I absolutely loved the Lyric’s Into the Woods. It was the first time I have ever seen the show onstage, and I adored every aspect of it.
What scares you most about performing? What excites you? What energizes you?
I can’t say that I get scared anymore, honestly. I’ve had to learn roles in three days and then jump onstage. I’ve had fellow actors just start making stuff up while working opposite me. I’ve had sound loud (that shouldn’t have been there) play through entire scenes while catching a designer sprint to the booth to fix it.

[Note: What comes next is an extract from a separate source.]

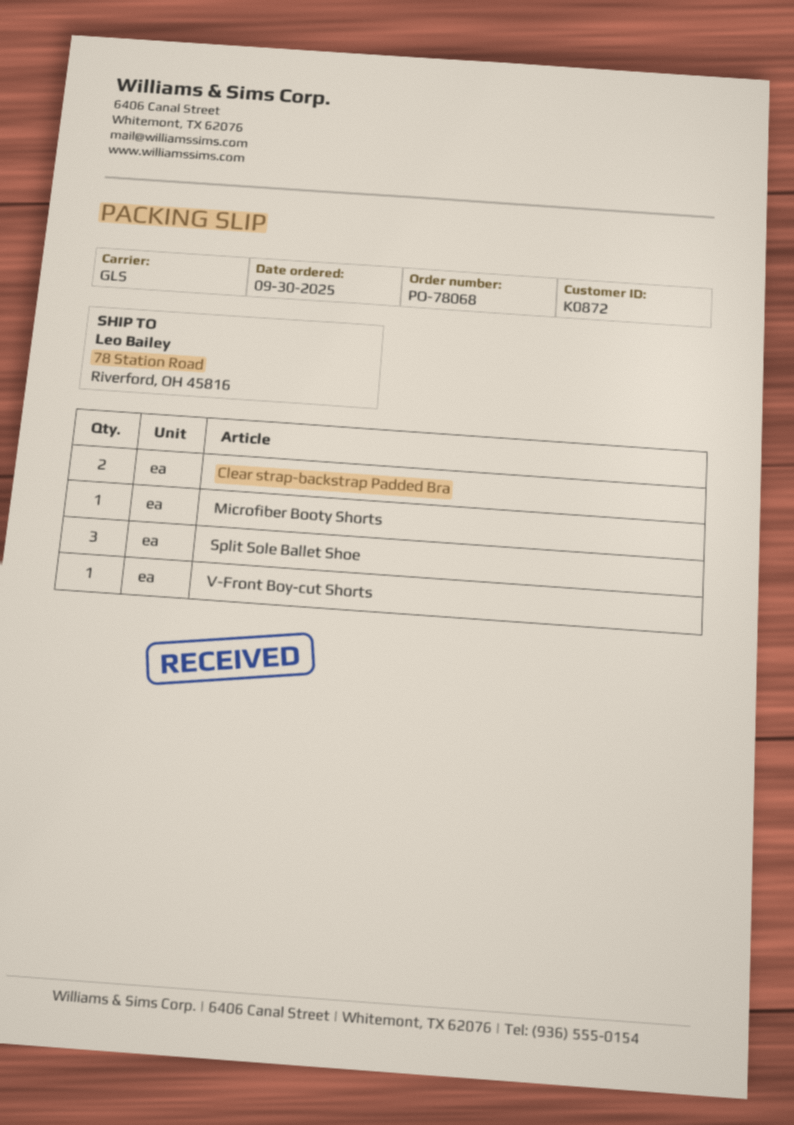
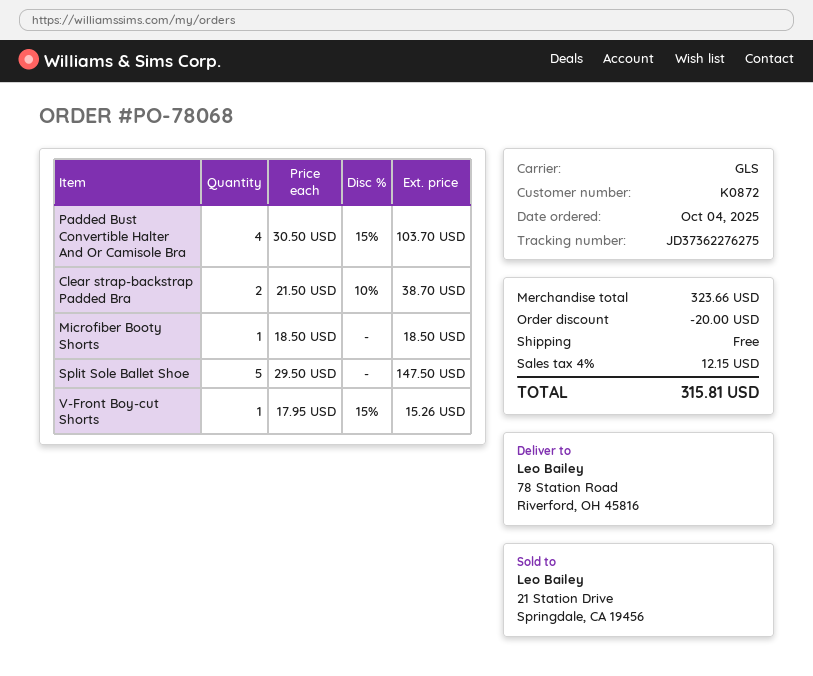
order date: 2025-09-30 -> 2025-10-04
Split Sole Ballet Shoe: 3 -> 5
Padded Bust Convertible Halter And Or Camisole Bra: none -> 4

I’ve had audience members have very loud conversations in the middle of a show, take phone calls, and faint/fall off the top riser of a black box. So, there is not much that can really shock me at this point, I think.
Also, all that stuff I just described? That’s what excites an energizes me—the possibility that absolutely anything can and will happen in the middle of a show, and that I have to be ready to manage it either way.
What is one of your goals for 2015?
I finally, at long last, finish one of the half-dozen scripts I’ve been writing for the last several years. I have a terrible habit of starting projects and not finishing them, and I would like to break that habit.
Do you have any secret skills? Have you ever been asked to perform any of your skills during an audition?
I can aggressively raise a single eyebrow (but only one—I’m not yet ambidextrous) and I can play a mean ukulele, I don’t know that I’ve ever been asked to do anything unusual in an audition. Maybe to behave like my favorite wild animal, but I really hate that stuff, so I probably didn’t do it very well.
How would you like to see the Greater Boston theatre change in 2015-2016?
The loss of the Factory Theatre was a huge blow for the small/fringe theater scene in Boston. What is encouraging, though, is the response that was generated as a result, and I would like to see that enthusiasm continue over the next year. People have already gotten very creative in finding new spaces to work in and explore, and while I think that is terrific, I would like to see a bit more dedication from the powers that be to supporting the small/fringe scene—especially emerging companies—so that they can continue producing new work and providing opportunities to up and coming and veteran actors alike.
Do you have any upcoming projects or productions?
I do! I am actually in the throws of rehearsal for The Submission (Zeitgeist Stage Company) that runs from May 8-30th. After that, I’ll be working with Wax Wings productions on the premier of Eyes Shut.Door Open by Cassie Seinuk, then heading back to Zeitgeist in the fall for Boys in the Band.
Do you have anything else to share with our ArtsImpulse readers?
I think I’ve droned on long enough. All I’ll say is a big ‘thank you’ to everyone who continues to support the local theater scene—we couldn’t do it without you.